If there are DFA recognizing two languages, there is a DFA recognizing their union.
If there are DFA recognizing two languages, there is a DFA recognizing their intersection.
Our goals for today are (1) prove similar results about other set operations, (2) prove that NFA and DFA are equally expressive, and therefore (3) define an important class of languages.
Suppose \(A_1, A_2\) are languages over an alphabet \(\Sigma\). Claim: if there is a NFA \(N_1\) such that \(L(N_1) = A_1\) and NFA \(N_2\) such that \(L(N_2) = A_2\), then there is another NFA, let’s call it \(N\), such that \(L(N) = A_1 \circ A_2\).

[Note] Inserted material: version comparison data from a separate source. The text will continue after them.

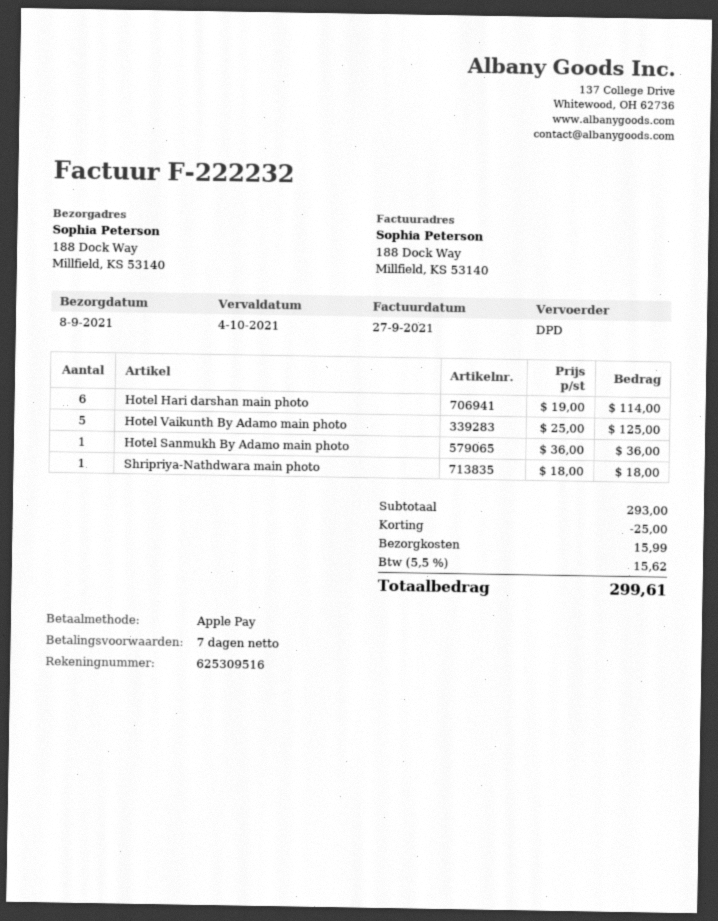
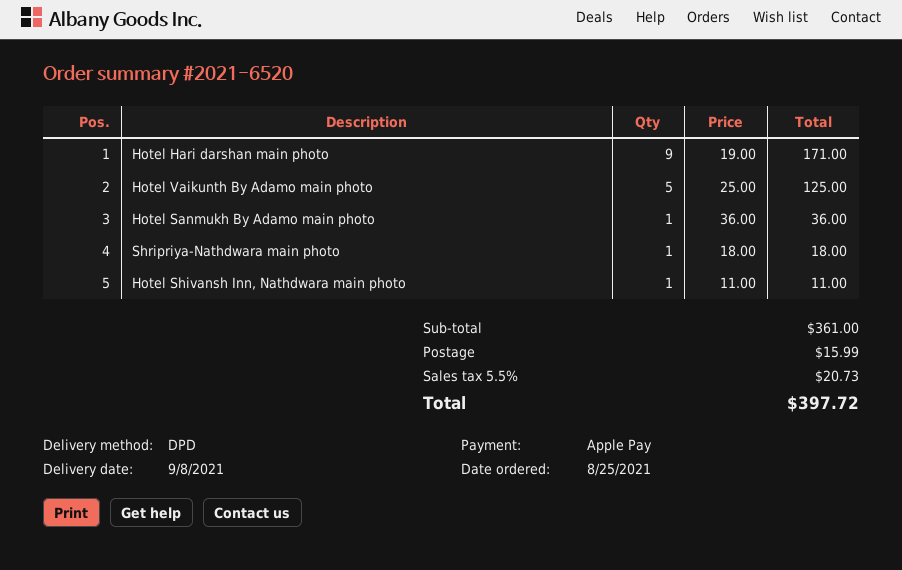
Hotel Hari darshan main photo: 6 x 19.00 = 114.00 -> 9 x 19.00 = 171.00
Hotel Shivansh Inn, Nathdwara main photo: none -> 1 x 11.00 = 11.00
subtotal: 293.00 -> 361.00
discount: 25.00 -> none
tax: 5.5% = 15.62 -> 5.5% = 20.73
total: 299.61 -> 397.72

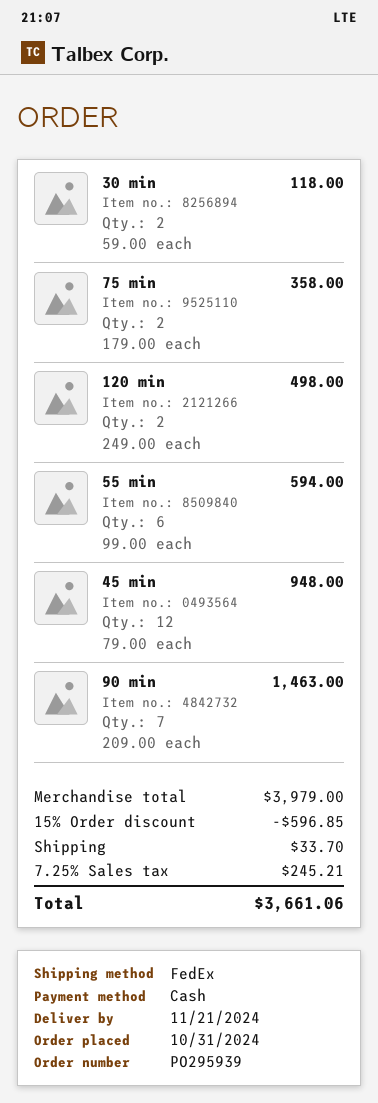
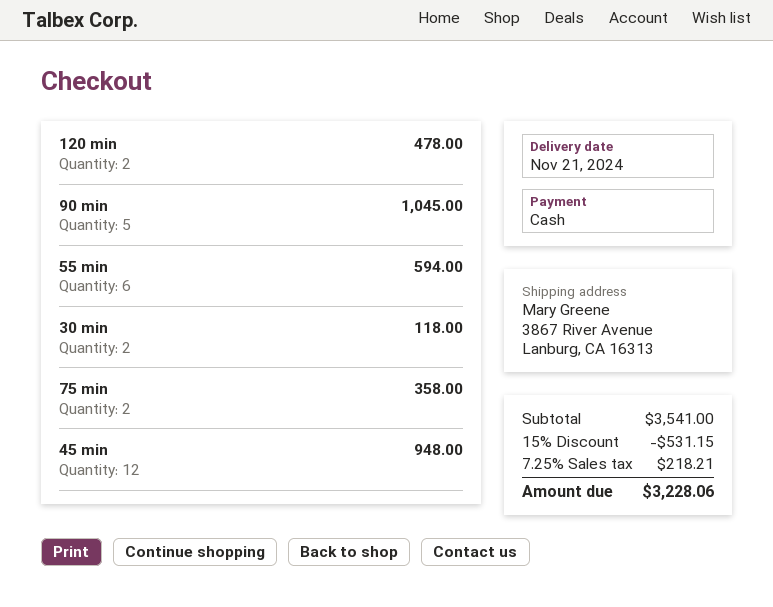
120 min: 2 for 498.00 -> 2 for 478.00
90 min: 7 for 1463.00 -> 5 for 1045.00
subtotal: 3979.00 -> 3541.00
discount: 15% = 596.85 -> 15% = 531.15
shipping: 33.70 -> none
tax: 7.25% = 245.21 -> 7.25% = 218.21
total: 3661.06 -> 3228.06

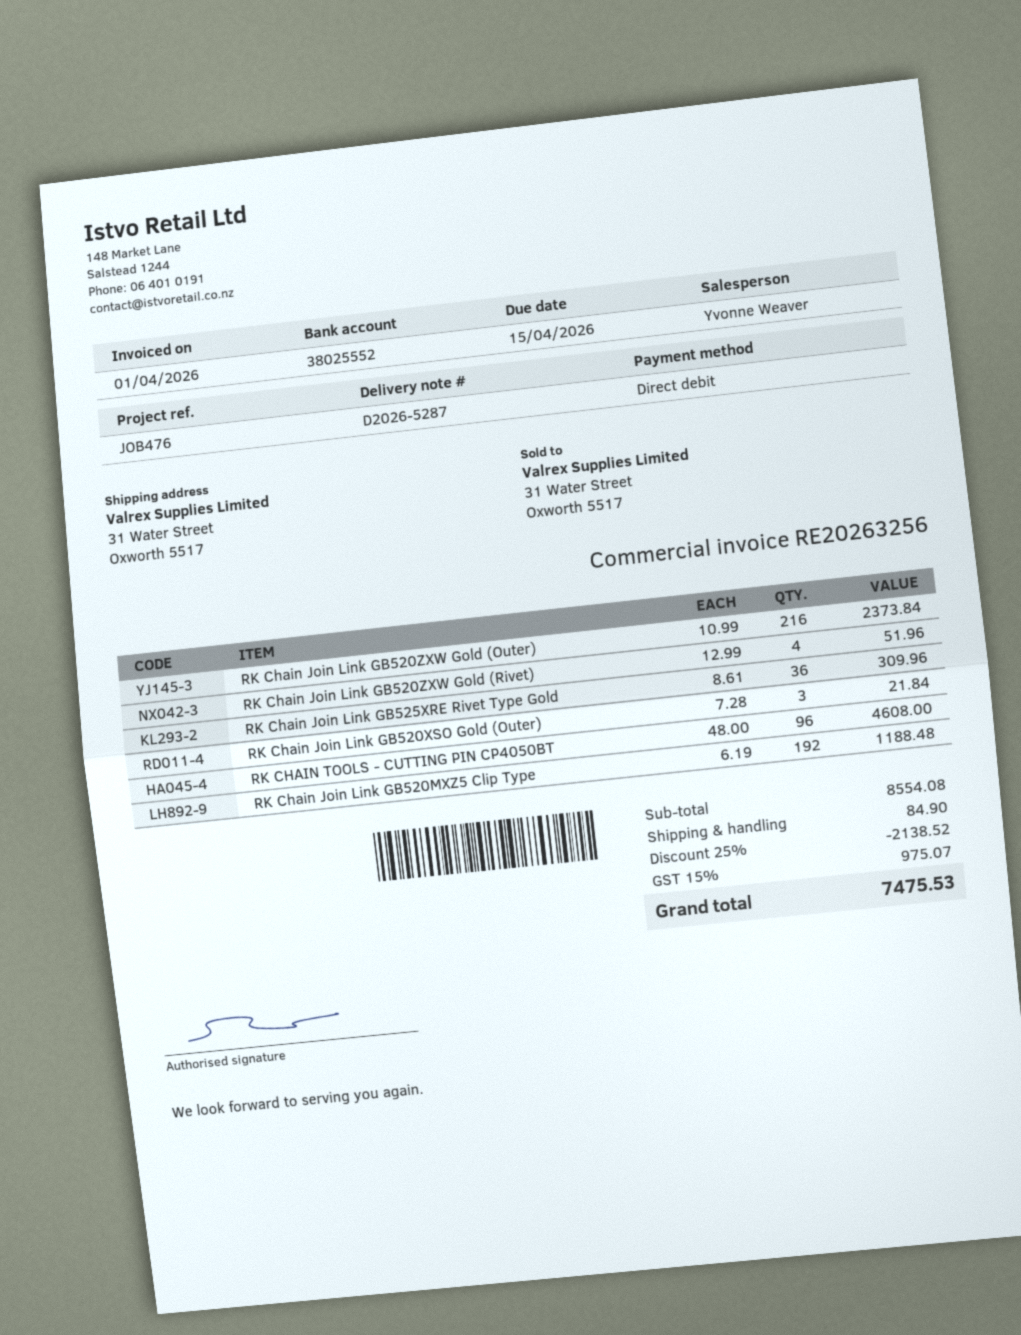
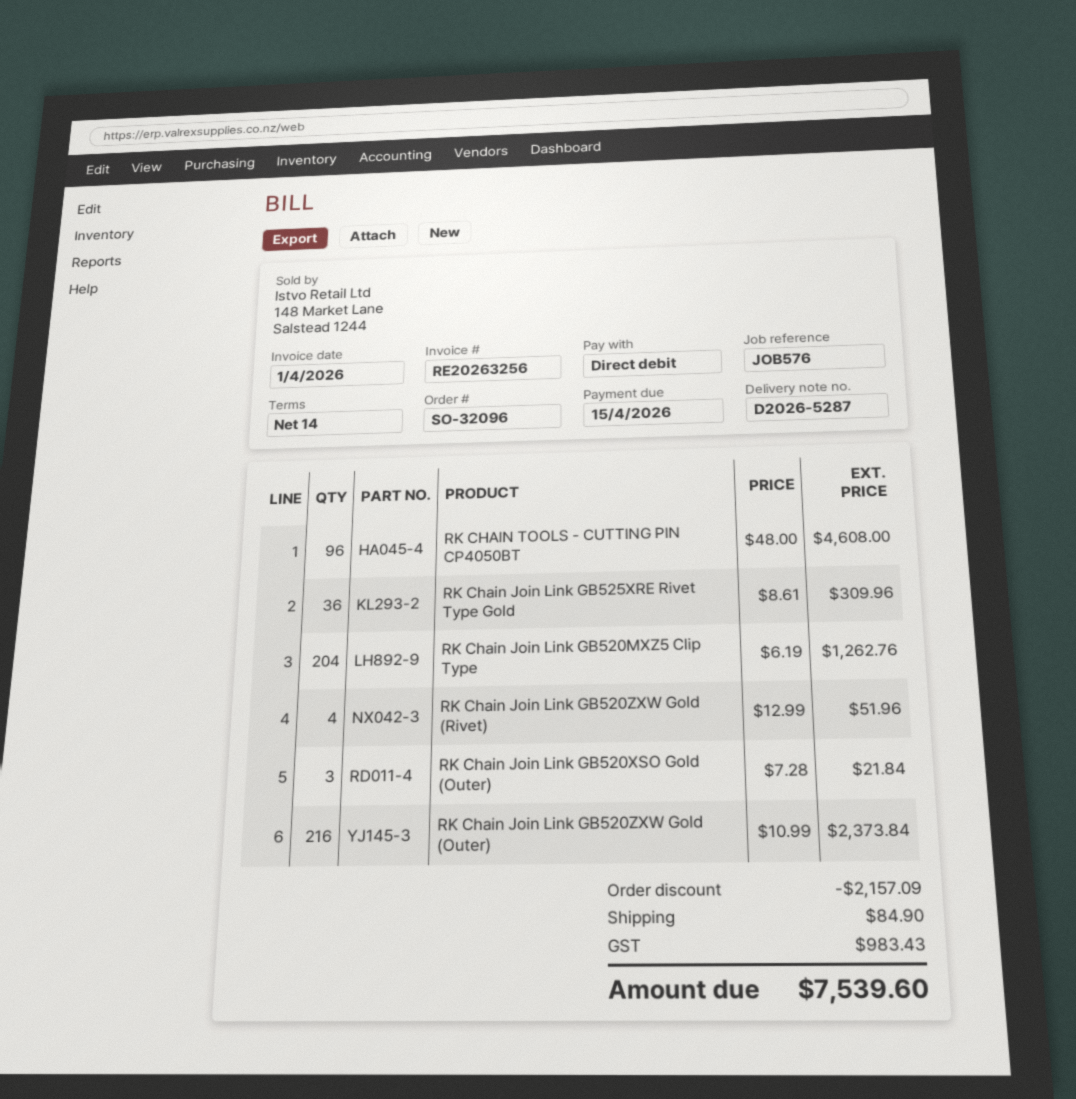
reference: JOB476 -> JOB576
RK Chain Join Link GB520MXZ5 Clip Type: 192 x 6.19 = 1188.48 -> 204 x 6.19 = 1262.76
discount: 2138.52 -> 2157.09
tax: 975.07 -> 983.43
total: 7475.53 -> 7539.60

Proof idea: Allow computation to move between \(N_1\) and \(N_2\) “spontaneously" when reach an accepting state of \(N_1\), guessing that we’ve reached the point where the two parts of the string in the set-wise concatenation are glued together.
Formal construction: Let \(N_1 = (Q_1, \Sigma, \delta_1, q_1, F_1)\) and \(N_2 = (Q_2, \Sigma, \delta_2,q_2, F_2)\) and assume \(Q_1 \cap Q_2 = \emptyset\). Construct \(N = (Q, \Sigma, \delta, q_0, F)\) where
\(Q =\)
\(q_0 =\)
\(F =\)
\(\delta: Q \times \Sigma_\varepsilon \to \mathcal{P}(Q)\) is defined by, for \(q \in Q\) and \(a \in \Sigma_{\varepsilon}\): \[\delta((q,a))=\begin{cases} \delta_1 ((q,a)) &\qquad\text{if } q\in Q_1 \textrm{ and } q \notin F_1\\ \delta_1 ((q,a)) &\qquad\text{if } q\in F_1 \textrm{ and } a \in \Sigma\\ \delta_1 ((q,a)) \cup \{q_2\} &\qquad\text{if } q\in F_1 \textrm{ and } a = \varepsilon\\ \delta_2 ((q,a)) &\qquad\text{if } q\in Q_2 \end{cases}\]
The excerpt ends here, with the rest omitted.